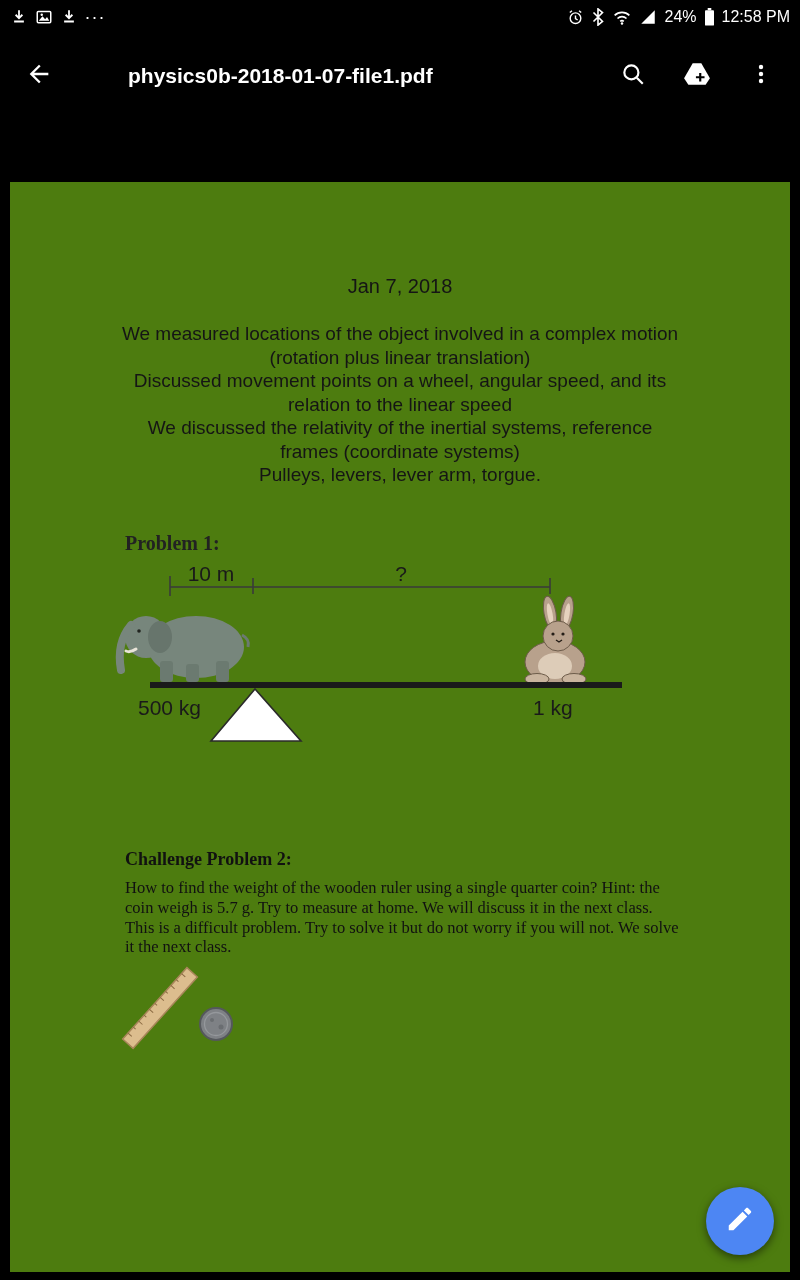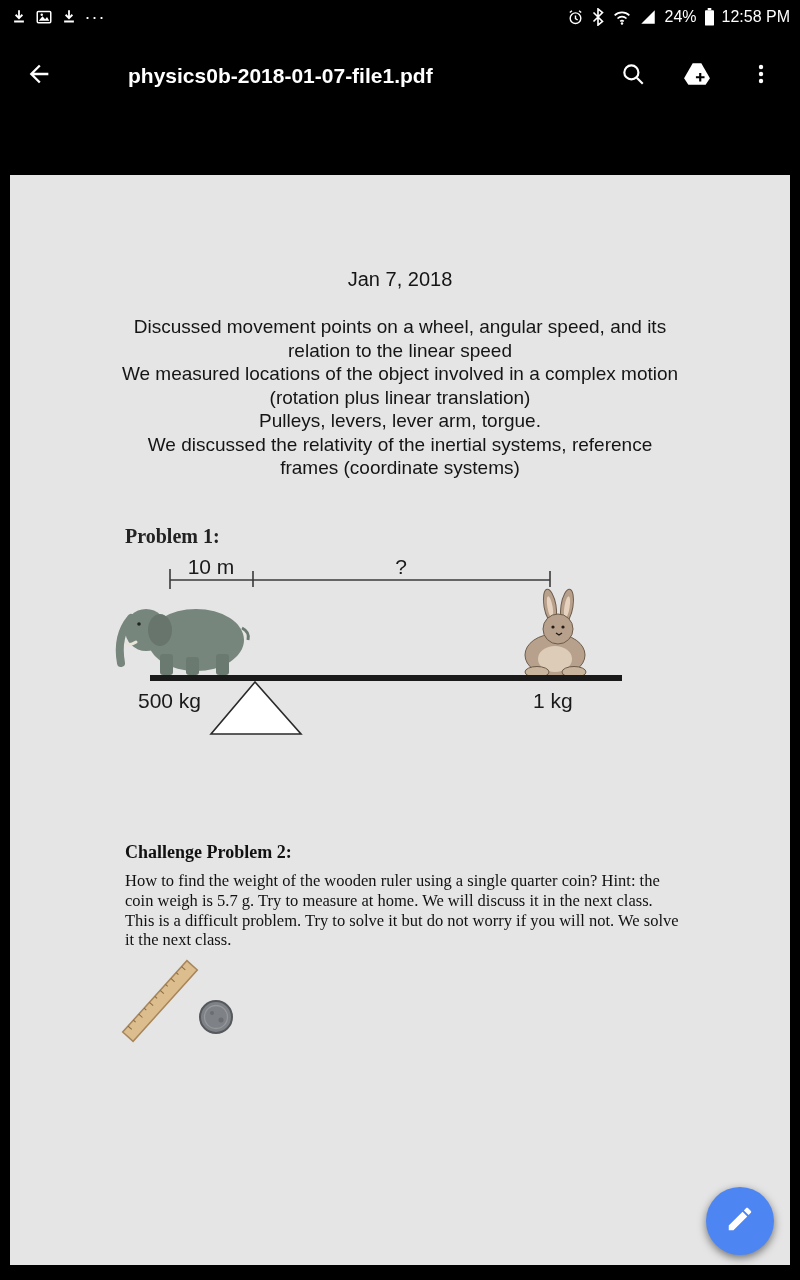--- a/index.html
+++ b/index.html
@@ -26,8 +26,8 @@
   .abtn { width:34px; height:34px; display:flex; align-items:center; justify-content:center; }
 
   
-  .page { position:absolute; left:10px; top:175px; width:780px; height:1090px;
-    background:#e5e5e5; color:#151515; }
+  .page { position:absolute; left:10px; top:182px; width:780px; height:1090px;
+    background:#4d7c0f; color:#151515; }
 
   .date-heading { position:absolute; top:93px; left:0; width:780px;
     text-align:center; font-size:20px; }

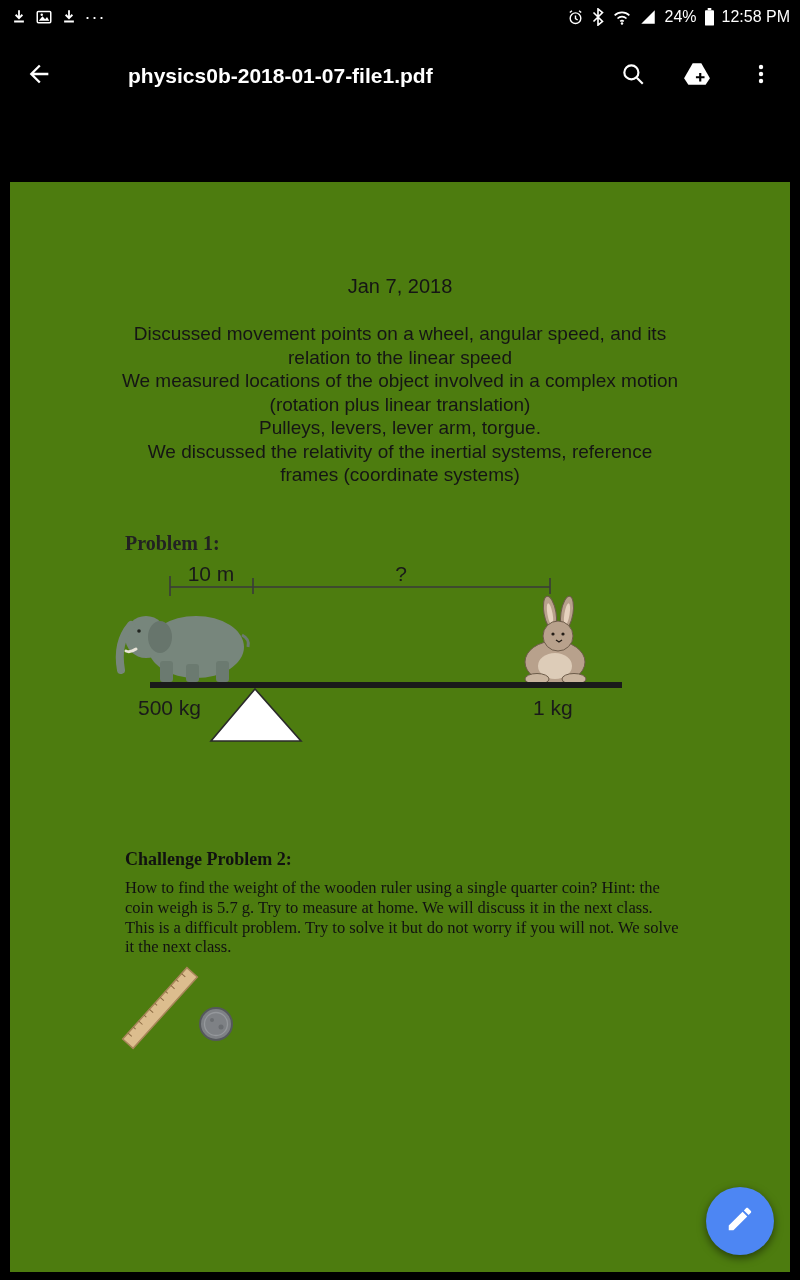--- a/index.html
+++ b/index.html
@@ -163,8 +163,8 @@
     <div class="date-heading">Jan 7, 2018</div>
 
     <div class="summary">
+      <div>We measured locations of the object involved in a complex motion (rotation plus linear translation)</div>
       <div>Discussed movement points on a wheel, angular speed, and its relation to the linear speed</div>
-      <div>We measured locations of the object involved in a complex motion (rotation plus linear translation)</div>
       <div>Pulleys, levers, lever arm, torgue.</div>
       <div>We discussed the relativity of the inertial systems, reference frames (coordinate systems)</div>
     </div>

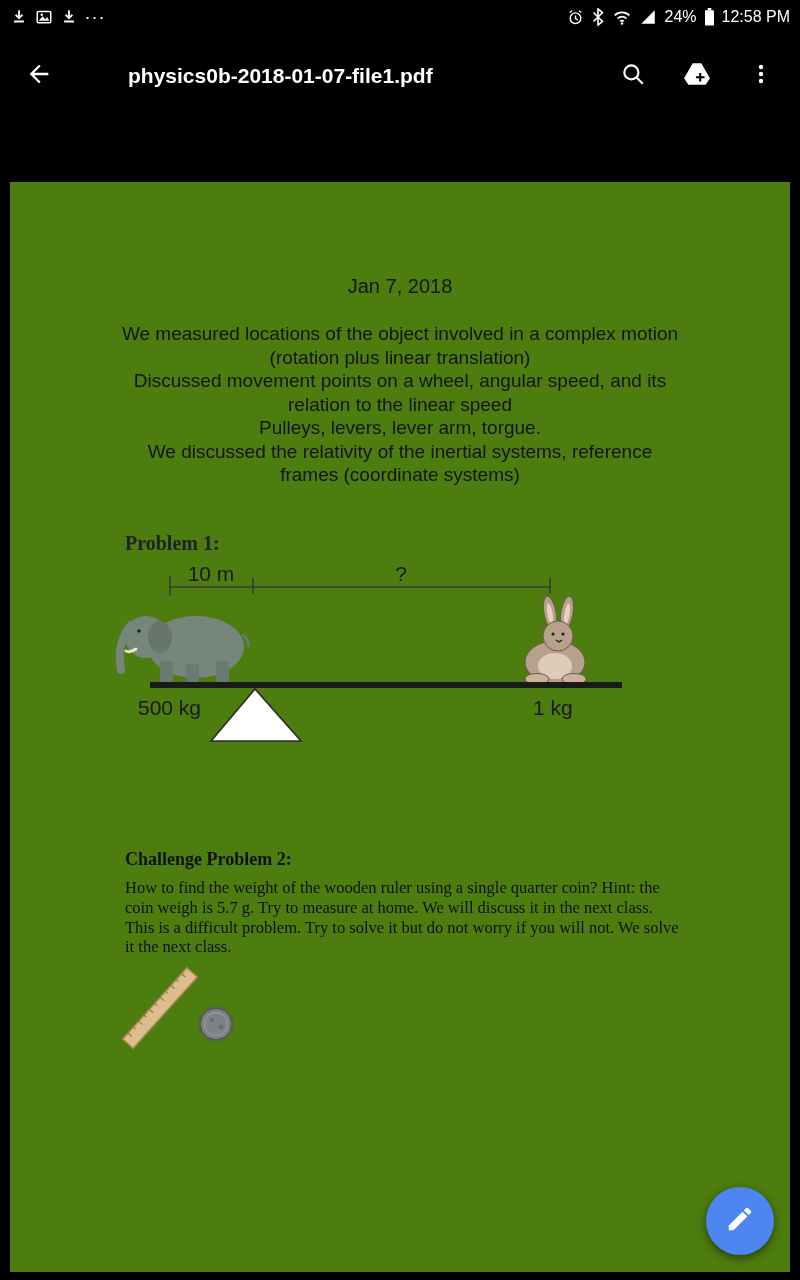--- a/index.html
+++ b/index.html
@@ -165,8 +165,8 @@
     <div class="summary">
       <div>We measured locations of the object involved in a complex motion (rotation plus linear translation)</div>
       <div>Discussed movement points on a wheel, angular speed, and its relation to the linear speed</div>
+      <div>We discussed the relativity of the inertial systems, reference frames (coordinate systems)</div>
       <div>Pulleys, levers, lever arm, torgue.</div>
-      <div>We discussed the relativity of the inertial systems, reference frames (coordinate systems)</div>
     </div>
 
     <div class="prob1-heading">Problem 1:</div>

What the exercise asks:
Only the pictures are to be left out; everything else in the entries above must be duplicated exactly.

Exercise answer:
--- a/index.html
+++ b/index.html
@@ -26,8 +26,8 @@
   .abtn { width:34px; height:34px; display:flex; align-items:center; justify-content:center; }
 
   
-  .page { position:absolute; left:10px; top:175px; width:780px; height:1090px;
-    background:#e5e5e5; color:#151515; }
+  .page { position:absolute; left:10px; top:182px; width:780px; height:1090px;
+    background:#4d7c0f; color:#151515; }
 
   .date-heading { position:absolute; top:93px; left:0; width:780px;
     text-align:center; font-size:20px; }

--- a/index.html
+++ b/index.html
@@ -163,8 +163,8 @@
     <div class="date-heading">Jan 7, 2018</div>
 
     <div class="summary">
+      <div>We measured locations of the object involved in a complex motion (rotation plus linear translation)</div>
       <div>Discussed movement points on a wheel, angular speed, and its relation to the linear speed</div>
-      <div>We measured locations of the object involved in a complex motion (rotation plus linear translation)</div>
       <div>Pulleys, levers, lever arm, torgue.</div>
       <div>We discussed the relativity of the inertial systems, reference frames (coordinate systems)</div>
     </div>

--- a/index.html
+++ b/index.html
@@ -165,8 +165,8 @@
     <div class="summary">
       <div>We measured locations of the object involved in a complex motion (rotation plus linear translation)</div>
       <div>Discussed movement points on a wheel, angular speed, and its relation to the linear speed</div>
+      <div>We discussed the relativity of the inertial systems, reference frames (coordinate systems)</div>
       <div>Pulleys, levers, lever arm, torgue.</div>
-      <div>We discussed the relativity of the inertial systems, reference frames (coordinate systems)</div>
     </div>
 
     <div class="prob1-heading">Problem 1:</div>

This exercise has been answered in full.